3. Dizziness, faintness, or shortness
of breath.
More than 40 percent of women in one study published
in Circulation: Journal of the American Heart Association, reported having
experienced shortness of breath in the days before a heart attack. You might
feel like you can't breathe, or you might feel dizzy or faint, as you would at
high altitude. If you can't catch your breath while walking upstairs,
vacuuming, weeding the garden, or doing other activities that previously caused
you no trouble, this is a reason to be on the alert.
Why
it happens:
Not enough blood is getting through the arteries to
carry sufficient oxygen to the heart. The heart muscle pain of angina may also
make it hurt to draw a deep breath. Coronary artery disease (CAD), in which
plaque builds up and blocks the arteries that feed the heart, prevents the
heart from getting enough oxygen.

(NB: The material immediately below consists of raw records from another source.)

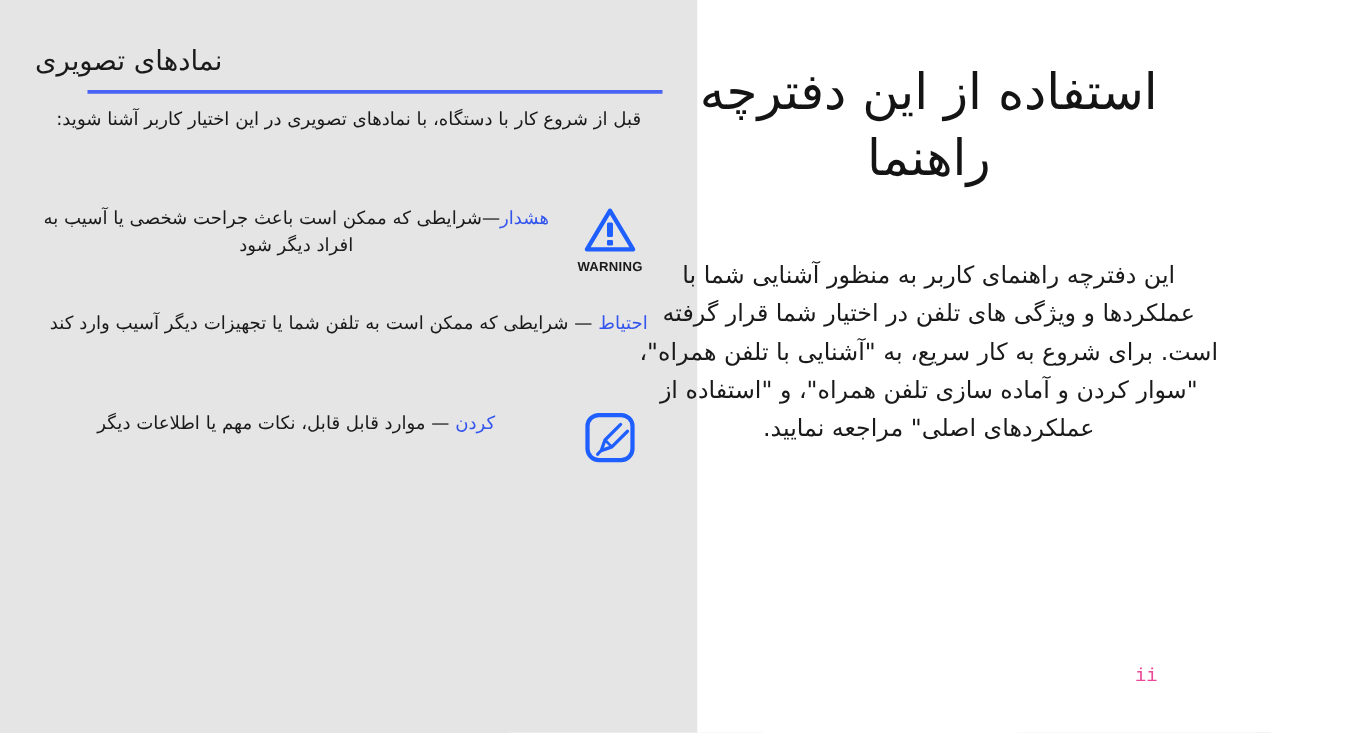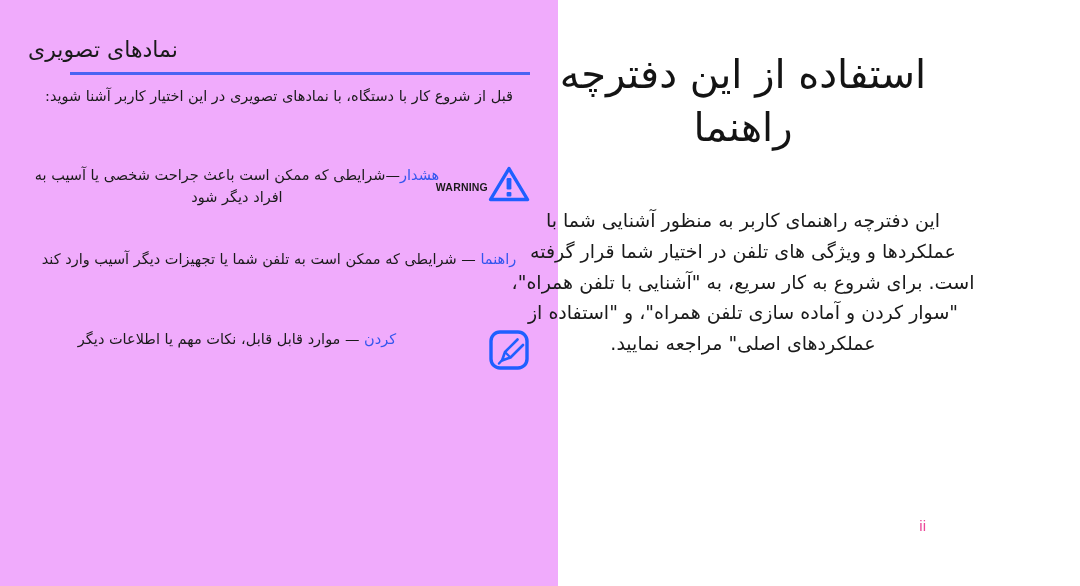"نمادهای تصویری" #left-panel { background: #f0abfc -> #e5e5e5 }
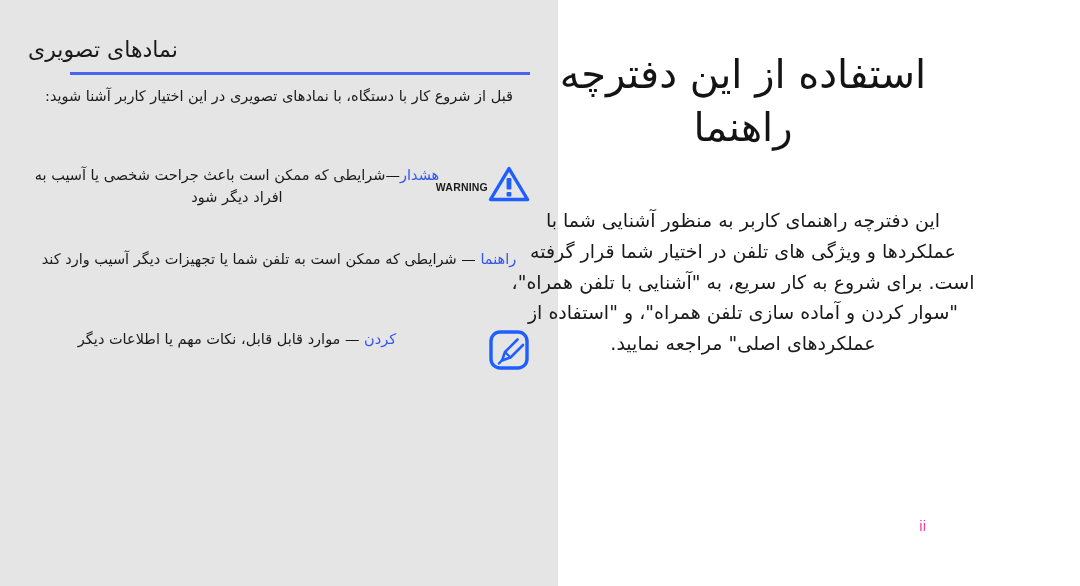"WARNING" .icon-cell { flex-direction: row -> column }
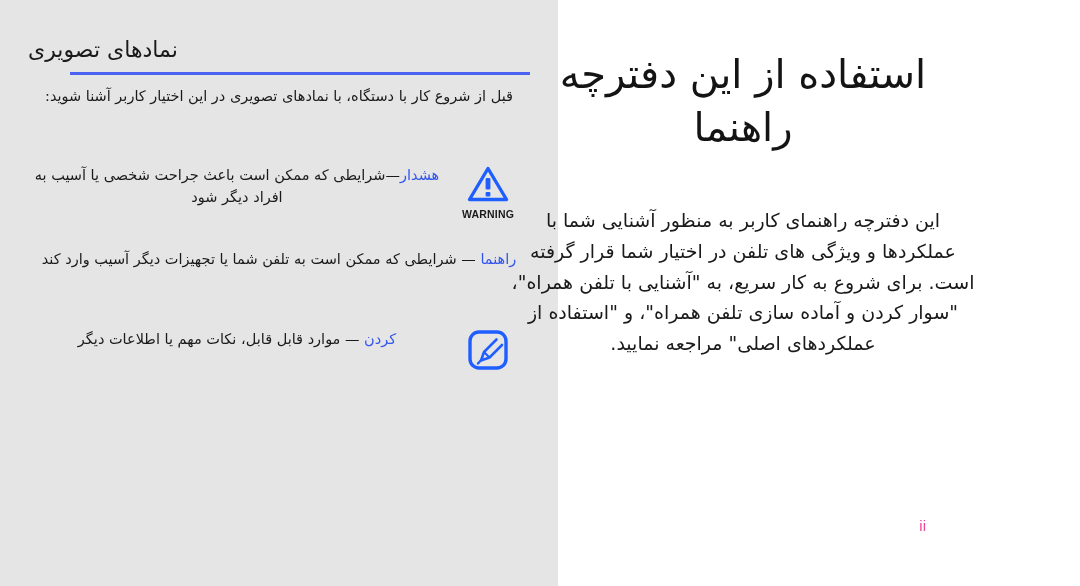"راهنما" span.kw { text: راهنما -> احتیاط }
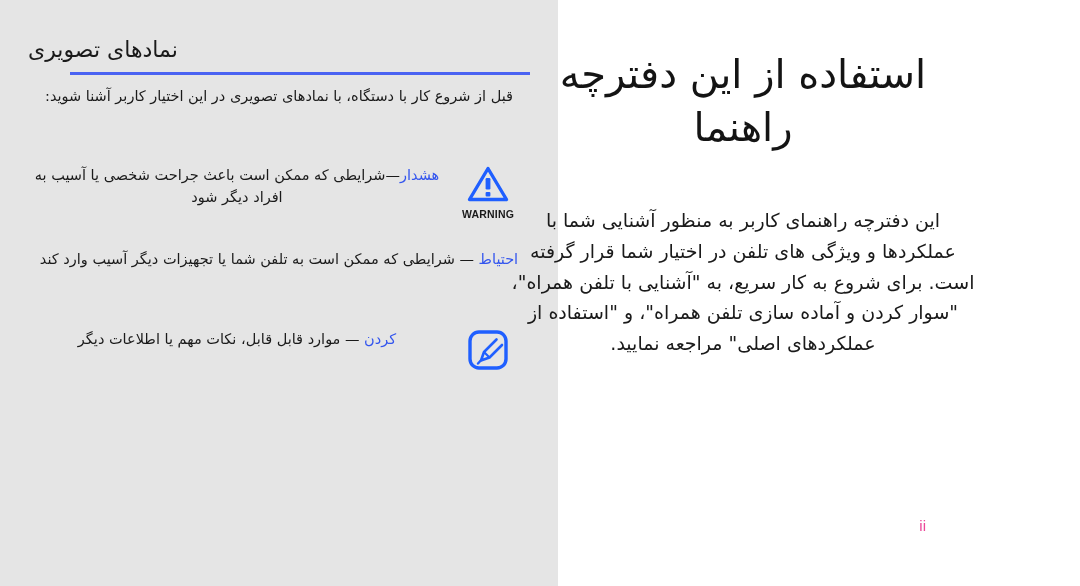"ii" #page-number { font-family: Liberation Sans, sans-serif -> Liberation Mono, monospace; top: 517px -> 533px }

The sudden sensation of not being able to
take a deep breath is often the first sign of angina, a type of heart muscle
pain.
What
distinguishes it:
If shortness of breath is caused by lung disease, it
usually comes on gradually as lung tissue is damaged by smoking or
environmental factors.
If heart or cardiovascular disease is the cause, the
shortness of breath may come on much more suddenly with exertion and will go
away when you rest.
4. Indigestion, nausea, or heartburn
Although most of us expect pain from any condition
related to the heart to occur in the chest, it may actually occur in the
abdomen instead. Some people, particularly women, experience the pain as
heartburn or a sensation of over-fullness and choking. A bout of severe
indigestion and nausea can be an early sign of heart attack, or myocardial
infarction, particularly in women. In one study, women were more than twice as
likely as men to experience vomiting, nausea, and indigestion for several
months leading up to a heart attack.
Why
it happens:
Blockages of fatty deposits in an artery can reduce
or cut off the blood supply to the heart, causing what feels like tightness,
squeezing, or pain -- most typically in the chest but sometimes in the abdomen
instead. Depending on which part of your heart is affected, it sends pain
signals lower into the body. Nausea and light-headedness can also be signs that
a heart attack is in progress, so call your doctor right away if the feeling
persists.
What
distinguishes it:
Like all types of angina, the abdominal pain
associated with a heart problem is likely to worsen with exertion and get
better with rest. Also, you're likely to experience repeated episodes, rather
than one prolonged episode as you would with normal indigestion or food
poisoning.
5. Jaw
and ear pain
Ongoing jaw pain is one of those mysterious and
nagging symptoms that can have several causes but can sometimes be a clue to
coronary artery disease (CAD) and impending heart attack. The pain may travel
along the jaw all the way to the ear, and it can be hard to determine which
it's coming from, says cardiovascular nurse Margie Latrella. This is a symptom doctors
have only recently begun to focus on, because many patients surveyed post-heart
attack report that this is one of the only symptoms they noticed in the days
and weeks leading up to the attack.
Why
it happens:
Damaged heart tissue sends pain signals up and down
the spinal cord to junctures with nerves that radiate from the cervical
vertebrae out along the jaw and up to the ear.
What
distinguishes it:
Unlike the jaw pain caused by temporomandibular
joint disorder (TMJ), tooth pain, or ear infection, the pain doesn't feel like
it's in one isolated spot but rather like it's radiating outward in a line. The
pain may extend down to the shoulder and arm -- particularly on the left side,
and treatments such as massage, ice, and heat don't affect it.